Screen Shot 2013-05-07 at 10.46.52 AMWhen I co-founded my first company, way back in the dark stretch between Web 1.0 and Web 2.0, we got a terrible deal, from a dilution and valuation perspective.  Yes, we raised $9m to get the company off the ground, but we had to sell just about everything to pull it off.

The trade-off from the VCs?  Big Salaries and 100% Vested Stock.  We didn’t ask for either, but in their minds, I guess both were pretty cheap things they could do while still maintaining maximum ownership for themselves.  They were right, in fact.

At Adobe Sign / EchoSign, my second start-up as a co-founder, in the end I went the other way.  As part of being Somewhat Lean, I went without any salary not just in the very beginning, but then again for quite a long time after we raised a $2m Series A financing … until we raised our Series B.

It felt like something I needed to do, to contribute that back to the company, in the pre-Traction phase and even after that.  It was one of several things I did to stretch out that relatively modest Series A to last 2 years.  But with hindsight, it wasn’t really necessary to do it for too long.  It was a step too far, and once our revenues kicked in, it really didn’t make any bottom line impact.

My learning?  Make sure you pay not just your team, but yourself, a market salary, upon:

the earlier of (x) as soon as the business can afford it or (y) closing sufficient outside capital to give you > 12 months of runway.

Working for peanuts seems like the start-up thing to do.  And if you don’t have enough money in the corporate bank account, it’s the only option.  It’s even sort of fun, in a way, for a while to jointly sacrifice.  It makes things more visceral.

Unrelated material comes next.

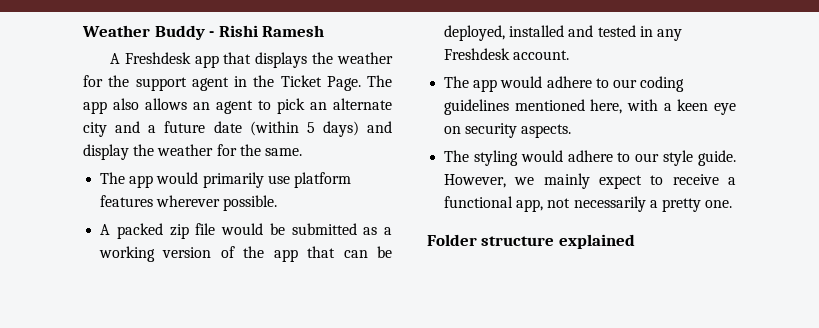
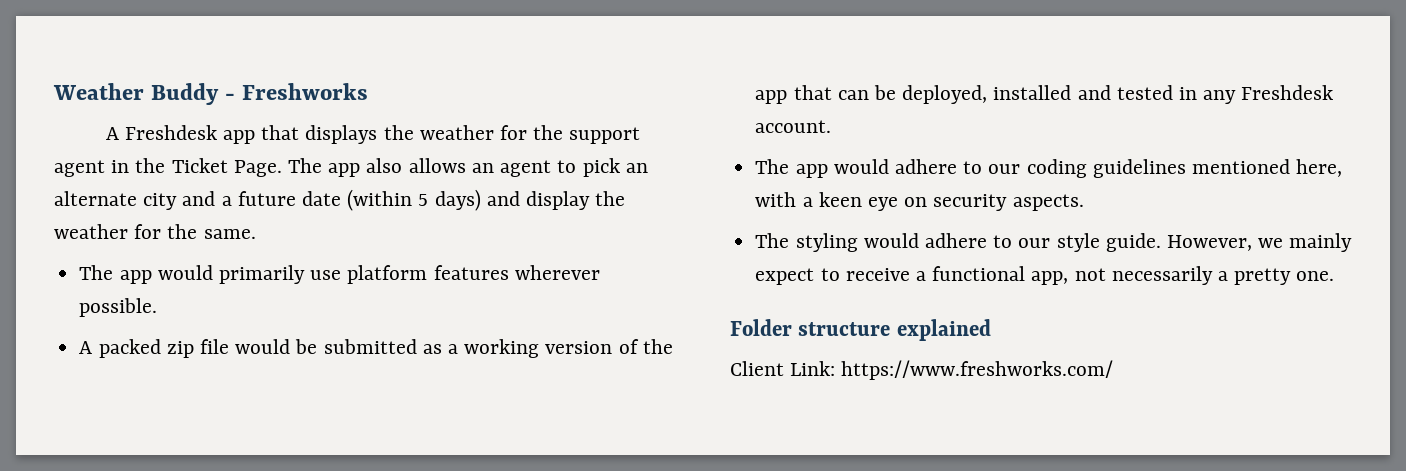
- Weather Buddy - Rishi Ramesh
+ Weather Buddy - Freshworks
+ Client Link: https://www.freshworks.com/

But eventually, you’ll feel like you’re upside down.  Don’t let it go too long, if you can help it.

Also, working for free or too-cheap has another downside: it gives you an excuse.  If you’re taking an expensive salary … you know you have to deliver.  If you are working for free, doing “your best”  may seem enough.  Coming up short when you aren’t paid?  It’s not your fault anymore.  After all, you didn’t take a penny.  It’s a subtle point but I think an important one.  Getting paid increases the pressure on you.  This can be a proper and good thing.

One last thought: if you choose to work for “free” post-funding, consider getting additional stock = your forgone salary.  I did this.  It worked out very well in my case at least, and makes sense post-funding since you are really “investing” the money you aren’t taking out of the company as salary.